--- Provided entries Enclosed Below ---
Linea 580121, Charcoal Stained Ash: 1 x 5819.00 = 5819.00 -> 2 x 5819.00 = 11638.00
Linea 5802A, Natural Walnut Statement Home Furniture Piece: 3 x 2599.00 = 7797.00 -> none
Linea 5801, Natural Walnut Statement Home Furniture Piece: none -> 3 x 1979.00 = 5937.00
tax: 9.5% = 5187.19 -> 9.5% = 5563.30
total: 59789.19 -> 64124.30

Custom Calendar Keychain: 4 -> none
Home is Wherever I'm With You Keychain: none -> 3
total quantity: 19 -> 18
--- End of Enclosed Provided entries ---
--- Provided entries Enclosed Below ---
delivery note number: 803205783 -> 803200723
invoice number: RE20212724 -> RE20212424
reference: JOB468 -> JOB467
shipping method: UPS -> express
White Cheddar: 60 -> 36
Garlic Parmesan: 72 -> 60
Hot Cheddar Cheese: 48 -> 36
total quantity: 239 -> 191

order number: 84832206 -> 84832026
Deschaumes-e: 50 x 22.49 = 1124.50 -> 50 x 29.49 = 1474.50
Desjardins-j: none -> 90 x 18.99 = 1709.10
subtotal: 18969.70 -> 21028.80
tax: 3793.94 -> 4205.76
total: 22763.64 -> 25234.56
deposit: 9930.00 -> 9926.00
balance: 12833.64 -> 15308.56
--- End of Enclosed Provided entries ---
--- Provided entries Enclosed Below ---
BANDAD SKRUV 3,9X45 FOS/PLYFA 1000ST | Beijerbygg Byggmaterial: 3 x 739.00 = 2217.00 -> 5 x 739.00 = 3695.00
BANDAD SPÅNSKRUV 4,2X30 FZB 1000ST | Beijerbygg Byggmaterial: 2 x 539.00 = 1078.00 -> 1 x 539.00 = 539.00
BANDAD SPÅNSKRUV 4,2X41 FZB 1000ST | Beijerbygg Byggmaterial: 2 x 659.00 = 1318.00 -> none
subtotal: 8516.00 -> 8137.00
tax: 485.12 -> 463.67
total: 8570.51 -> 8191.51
--- End of Enclosed Provided entries ---
**Work order**
Working from the material above, retype exactly the lines from the one with "Linea 580121, Charcoal" through the one with "total quantity: 19 -> 18", both included, and only those lines.

**Response box**
Linea 580121, Charcoal Stained Ash: 1 x 5819.00 = 5819.00 -> 2 x 5819.00 = 11638.00
Linea 5802A, Natural Walnut Statement Home Furniture Piece: 3 x 2599.00 = 7797.00 -> none
Linea 5801, Natural Walnut Statement Home Furniture Piece: none -> 3 x 1979.00 = 5937.00
tax: 9.5% = 5187.19 -> 9.5% = 5563.30
total: 59789.19 -> 64124.30

Custom Calendar Keychain: 4 -> none
Home is Wherever I'm With You Keychain: none -> 3
total quantity: 19 -> 18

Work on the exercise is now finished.